手造りの聖地巡礼

モルドヴァの修道院を訪ねて

東ヨーロッパにあって唯一のラテン系国家ルーマニアへの旅。2008年12月、私ははじめて下見の旅で、一人でこの国を訪れました。まずはその交錯する歴史と宗教の多様さに目を瞠りました。ルーマニアの語源は、「ローマ人の地」の意であり、その歴史は深く古代ローマ帝国と関わっています。

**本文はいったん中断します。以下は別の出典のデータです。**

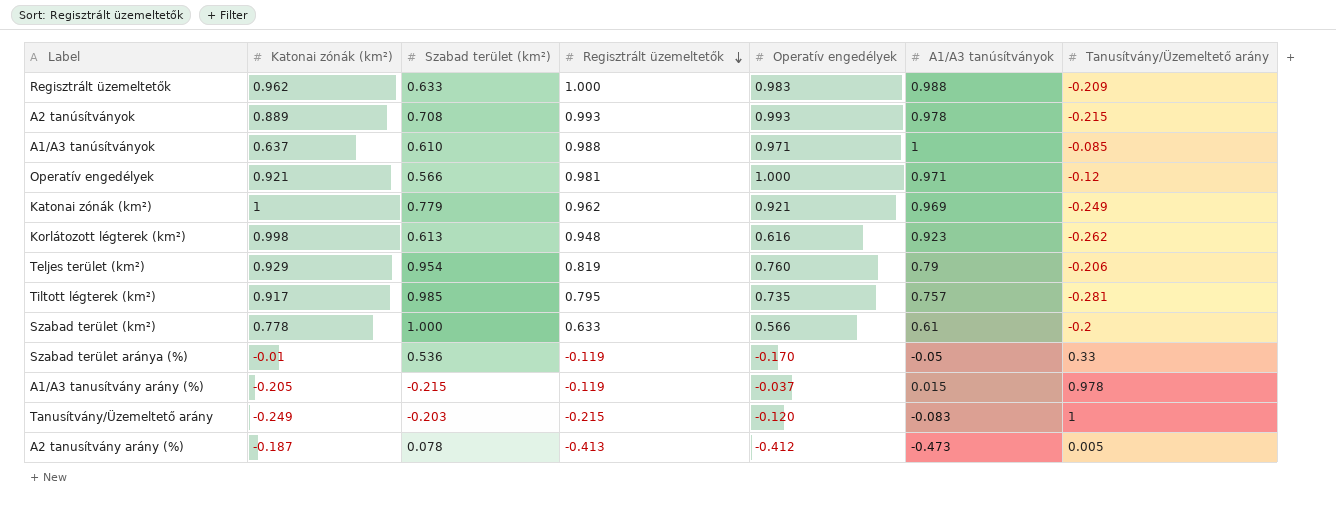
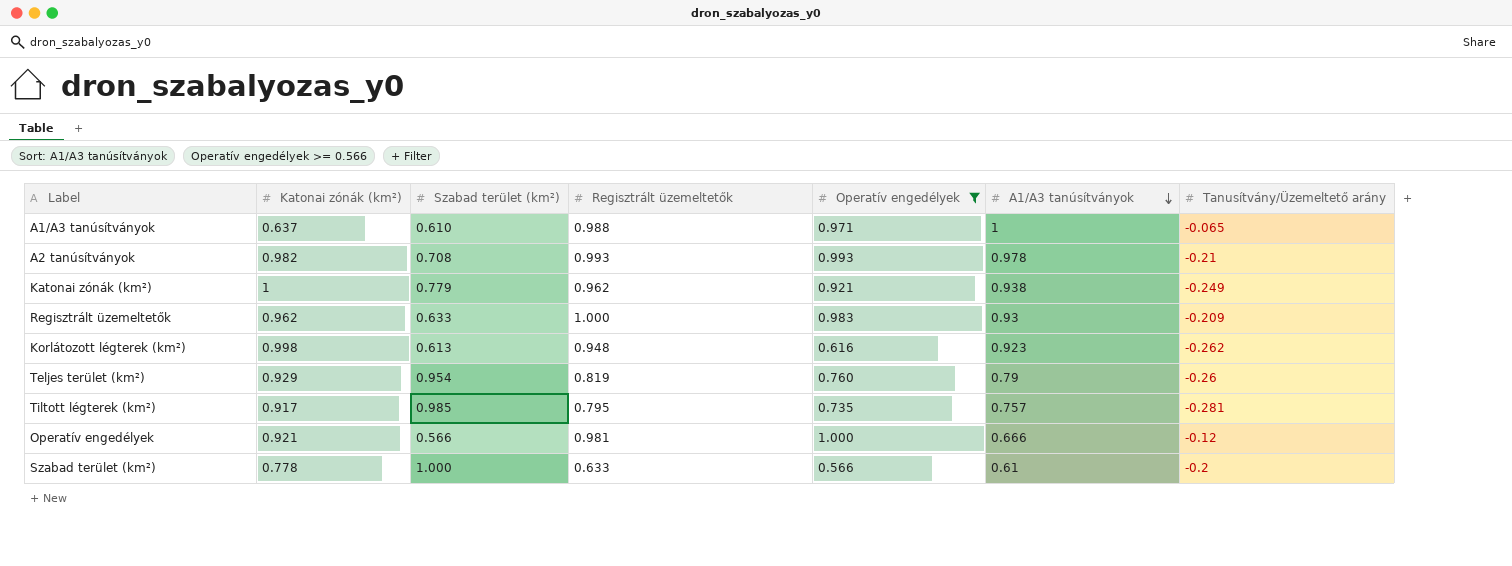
filter: none -> Operatív engedélyek >= 0.566
row order: Regisztrált üzemeltetők descending -> A1/A3 tanúsítványok descending
A1/A3 tanúsítványok | Tanusítvány/Üzemeltető arány: -0.085 -> -0.065
A2 tanúsítványok | Katonai zónák (km²): 0.889 -> 0.982
A2 tanúsítványok | Tanusítvány/Üzemeltető arány: -0.215 -> -0.21
Katonai zónák (km²) | A1/A3 tanúsítványok: 0.969 -> 0.938
Regisztrált üzemeltetők | A1/A3 tanúsítványok: 0.988 -> 0.93
Teljes terület (km²) | Tanusítvány/Üzemeltető arány: -0.206 -> -0.26
Operatív engedélyek | A1/A3 tanúsítványok: 0.971 -> 0.666

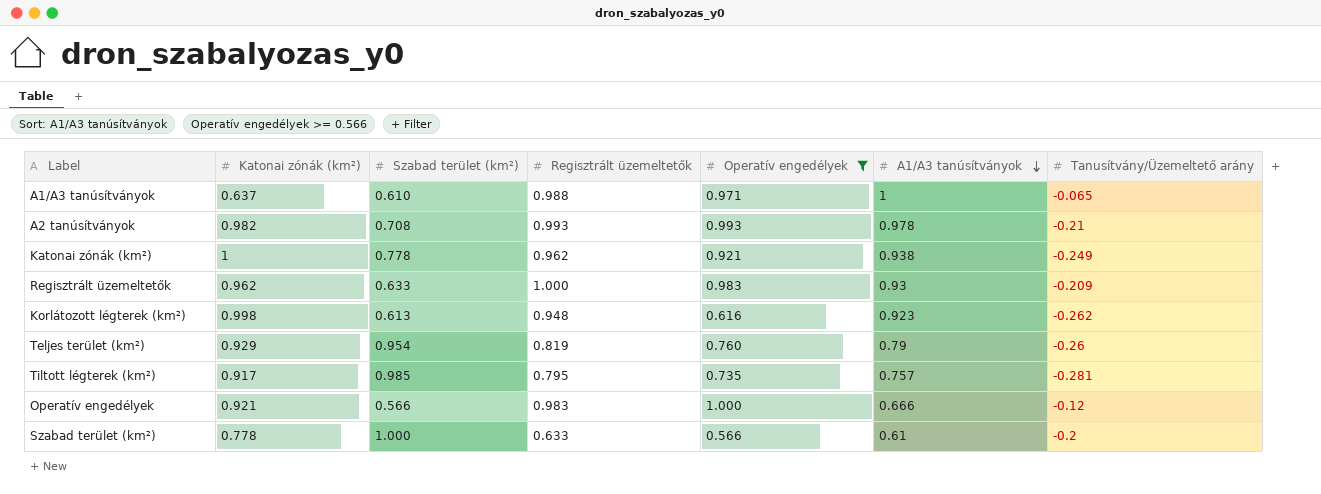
Katonai zónák (km²) | Szabad terület (km²): 0.779 -> 0.778
Operatív engedélyek | Regisztrált üzemeltetők: 0.981 -> 0.983

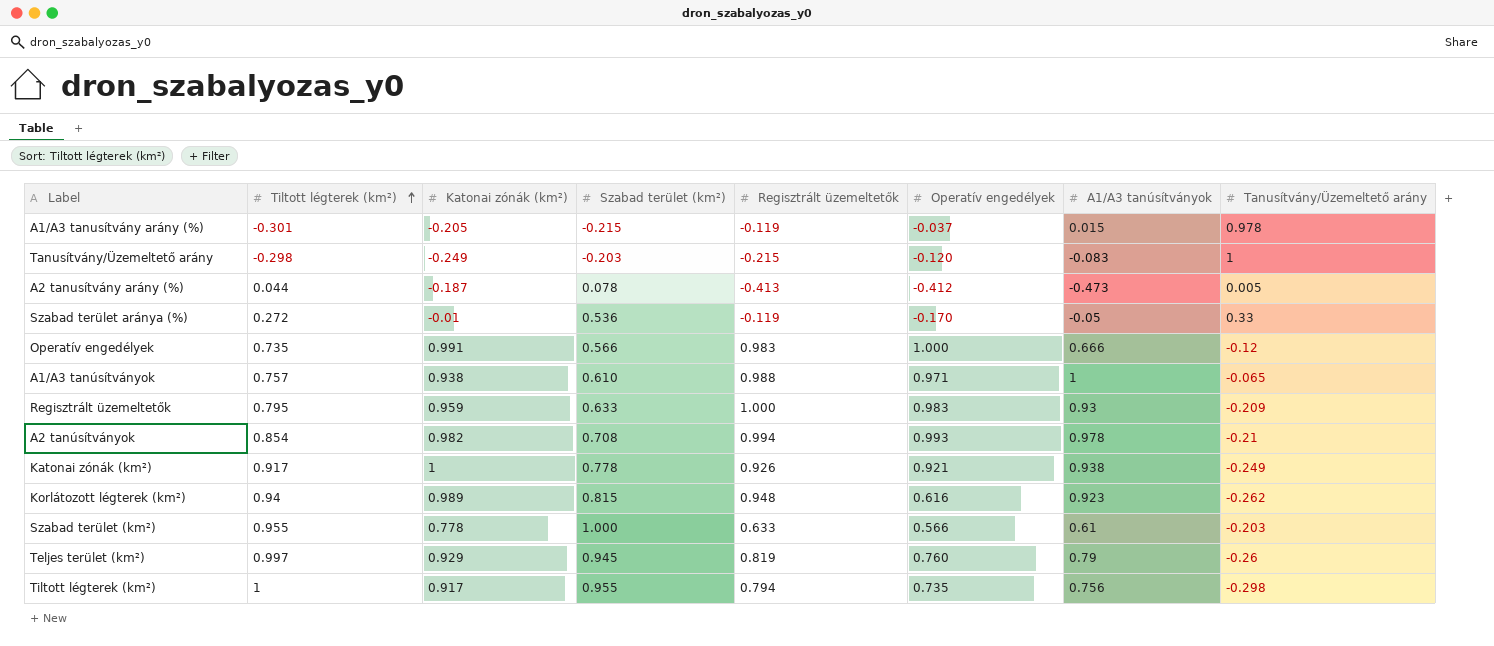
filter: Operatív engedélyek >= 0.566 -> none
row order: A1/A3 tanúsítványok descending -> Tiltott légterek (km²) ascending
column Tiltott légterek (km²) | position: none -> 2
Operatív engedélyek | Katonai zónák (km²): 0.921 -> 0.991
A1/A3 tanúsítványok | Katonai zónák (km²): 0.637 -> 0.938
Regisztrált üzemeltetők | Katonai zónák (km²): 0.962 -> 0.959
A2 tanúsítványok | Regisztrált üzemeltetők: 0.993 -> 0.994
Katonai zónák (km²) | Regisztrált üzemeltetők: 0.962 -> 0.926
Korlátozott légterek (km²) | Katonai zónák (km²): 0.998 -> 0.989
Korlátozott légterek (km²) | Szabad terület (km²): 0.613 -> 0.815
Szabad terület (km²) | Tanusítvány/Üzemeltető arány: -0.2 -> -0.203
Teljes terület (km²) | Szabad terület (km²): 0.954 -> 0.945
Tiltott légterek (km²) | Szabad terület (km²): 0.985 -> 0.955
Tiltott légterek (km²) | Regisztrált üzemeltetők: 0.795 -> 0.794
Tiltott légterek (km²) | A1/A3 tanúsítványok: 0.757 -> 0.756
Tiltott légterek (km²) | Tanusítvány/Üzemeltető arány: -0.281 -> -0.298

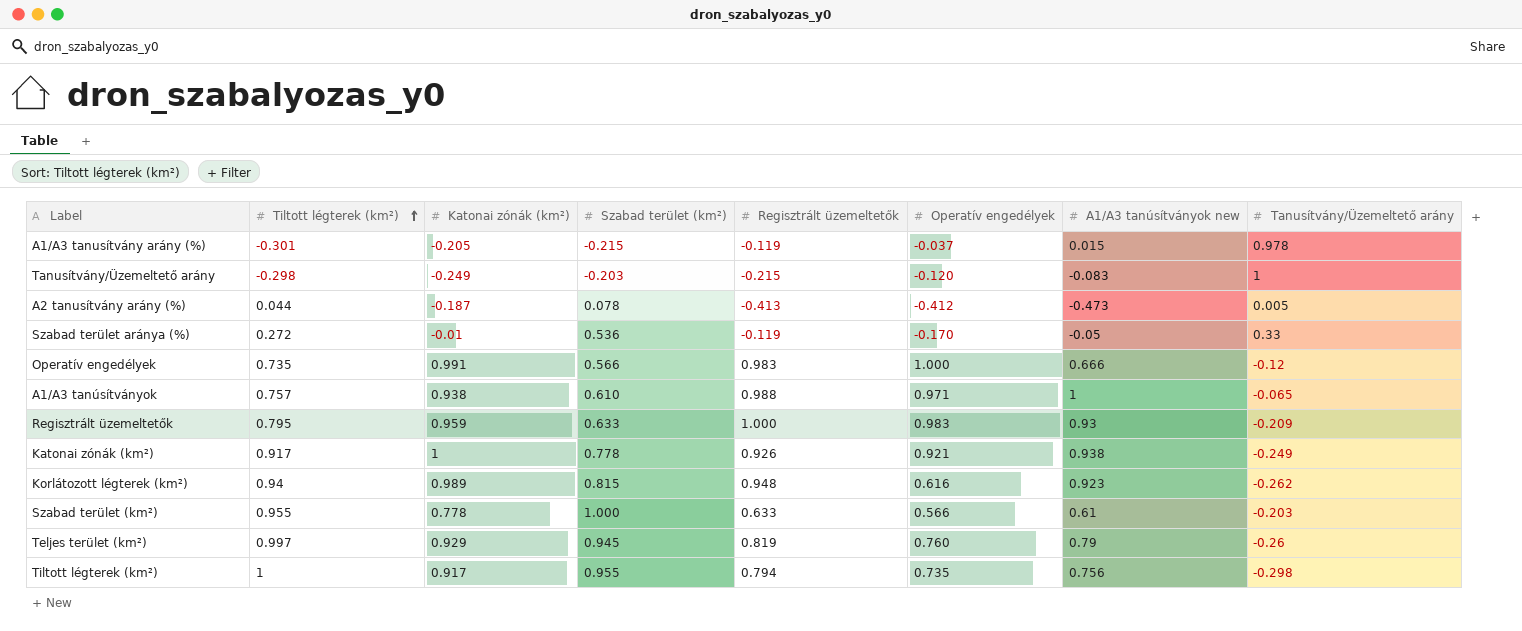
column name: A1/A3 tanúsítványok -> A1/A3 tanúsítványok new
row A2 tanúsítványok: 0.854 | 0.982 | 0.708 | 0.994 | 0.993 | 0.978 | -0.21 -> none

ローマ帝国の対夷敵の北の防衛戦はライン川とドナウ川でした。現在のドイツ、オーストリア、ハンガリー、ルーマニア、ブルガリアを貫く長大な国境線にローマ最強の10個軍団が展開していました。その軍団の退役兵たちが、ローマ市民権を得るとともに土地をもらって入植したのがドナウの北なるダキアで、現在にいたるルーマニアのはじまりです。

ローマ帝国以後もこの地には、タタール(モンゴルの1氏族)、トルコ、ハプスブルグ家、ロシアなどが浸入し、宗教的にもローマン・カトリック、ギリシャ・カトリック、ルーマニア正教、プロテスタント、ユダヤ教が現存し、それぞれが世界遺産の「祈りの家」である教会を持っています。現在の使用通貨はユーロであり、EUとは現代に復活したローマ帝国だと感じたことです。